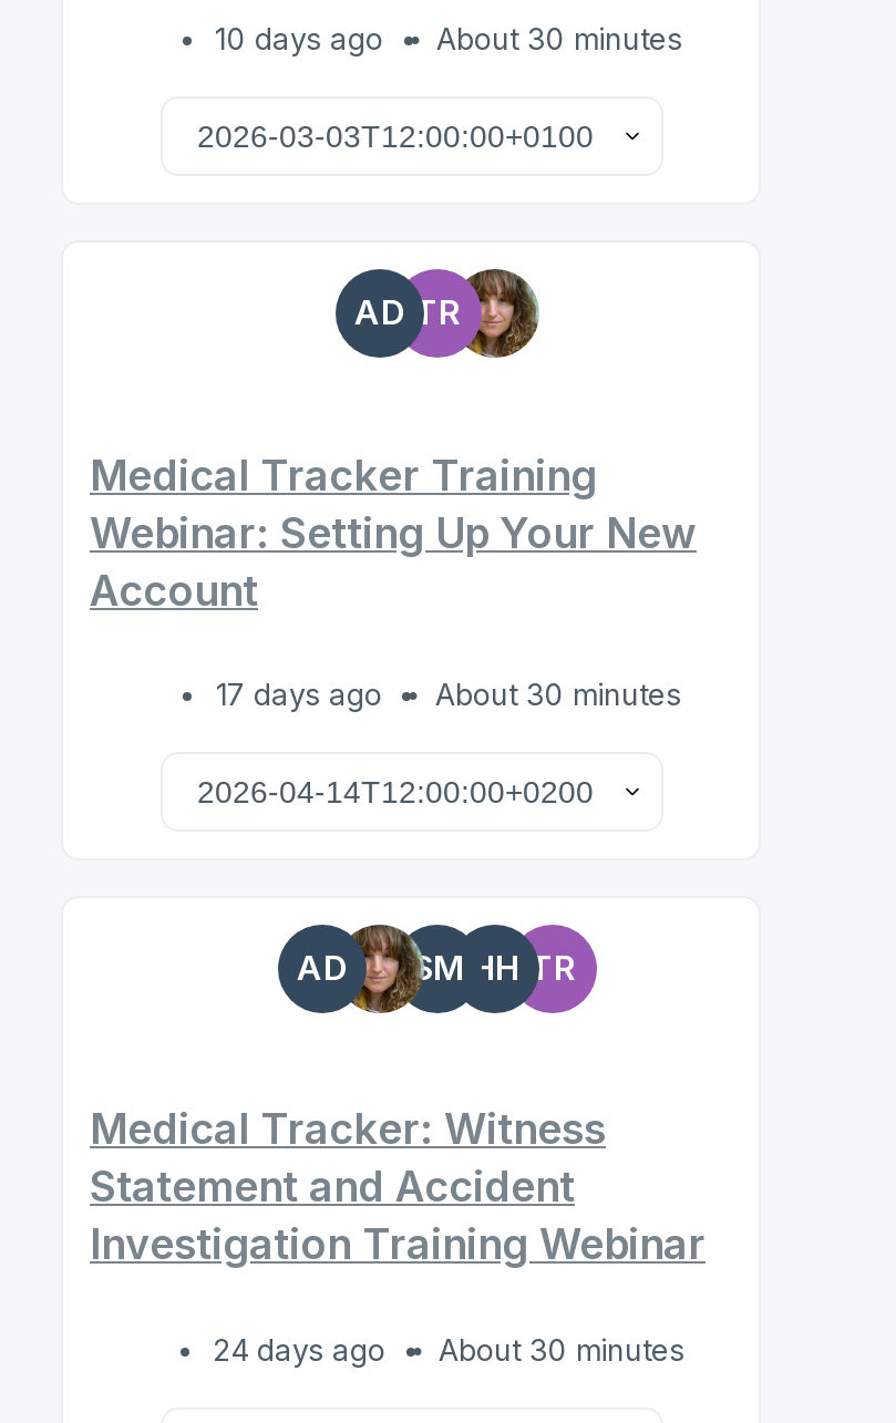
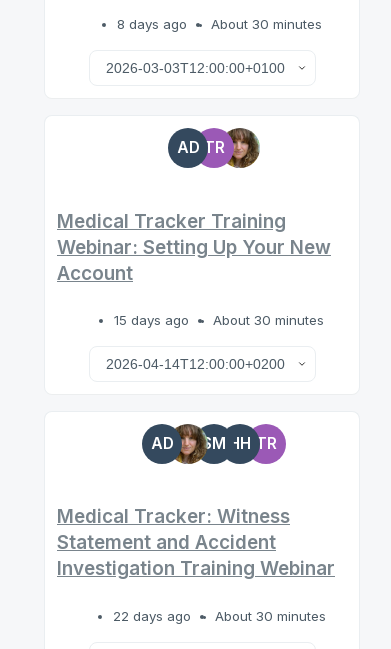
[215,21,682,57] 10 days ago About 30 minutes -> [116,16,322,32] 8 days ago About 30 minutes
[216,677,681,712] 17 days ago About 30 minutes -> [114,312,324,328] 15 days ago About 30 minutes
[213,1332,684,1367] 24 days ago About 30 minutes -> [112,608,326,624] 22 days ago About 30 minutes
---
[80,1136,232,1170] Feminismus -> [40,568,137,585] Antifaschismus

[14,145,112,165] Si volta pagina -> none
---
Reproduce verbatim the lines above, from the line with "[215,21,682,57] 10 days" through the line with "[213,1332,684,1367] 24 days".

* _RESPONSE_
[215,21,682,57] 10 days ago About 30 minutes -> [116,16,322,32] 8 days ago About 30 minutes
[216,677,681,712] 17 days ago About 30 minutes -> [114,312,324,328] 15 days ago About 30 minutes
[213,1332,684,1367] 24 days ago About 30 minutes -> [112,608,326,624] 22 days ago About 30 minutes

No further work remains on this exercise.